▶ _DESCRIPTION OF THE TASK_
Among the records that follow, find each line holding the word "DataProviderPrimitiveTests" and copy it.

▶ _Before-and-after change records_
═══

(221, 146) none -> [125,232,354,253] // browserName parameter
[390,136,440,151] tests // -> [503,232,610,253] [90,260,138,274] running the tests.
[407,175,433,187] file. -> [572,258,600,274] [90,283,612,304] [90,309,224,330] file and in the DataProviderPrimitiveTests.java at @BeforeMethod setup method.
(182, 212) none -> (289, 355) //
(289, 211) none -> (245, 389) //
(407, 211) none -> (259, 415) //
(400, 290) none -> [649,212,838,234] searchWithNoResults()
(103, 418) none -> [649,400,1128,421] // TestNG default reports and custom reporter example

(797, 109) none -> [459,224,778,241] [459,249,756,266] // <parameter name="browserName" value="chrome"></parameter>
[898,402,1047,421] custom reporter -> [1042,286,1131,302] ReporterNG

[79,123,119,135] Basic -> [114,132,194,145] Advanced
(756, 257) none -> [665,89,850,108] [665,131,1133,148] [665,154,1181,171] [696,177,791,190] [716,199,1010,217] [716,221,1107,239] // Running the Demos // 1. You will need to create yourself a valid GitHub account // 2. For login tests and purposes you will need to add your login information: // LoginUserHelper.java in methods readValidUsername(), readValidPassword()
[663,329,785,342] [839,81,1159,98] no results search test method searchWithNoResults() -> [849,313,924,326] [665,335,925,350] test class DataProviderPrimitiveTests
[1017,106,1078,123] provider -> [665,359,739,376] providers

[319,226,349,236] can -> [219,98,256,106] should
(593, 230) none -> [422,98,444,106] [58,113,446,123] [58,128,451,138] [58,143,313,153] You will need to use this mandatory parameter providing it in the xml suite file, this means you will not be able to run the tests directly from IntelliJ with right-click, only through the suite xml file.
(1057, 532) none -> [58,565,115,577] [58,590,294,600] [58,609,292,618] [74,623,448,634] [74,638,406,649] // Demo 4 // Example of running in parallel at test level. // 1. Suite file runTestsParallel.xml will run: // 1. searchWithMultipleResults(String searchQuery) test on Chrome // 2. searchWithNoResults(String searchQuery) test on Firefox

═══

▶ _SOLUTION TO THIS PROBLEM_
[407,175,433,187] file. -> [572,258,600,274] [90,283,612,304] [90,309,224,330] file and in the DataProviderPrimitiveTests.java at @BeforeMethod setup method.
[663,329,785,342] [839,81,1159,98] no results search test method searchWithNoResults() -> [849,313,924,326] [665,335,925,350] test class DataProviderPrimitiveTests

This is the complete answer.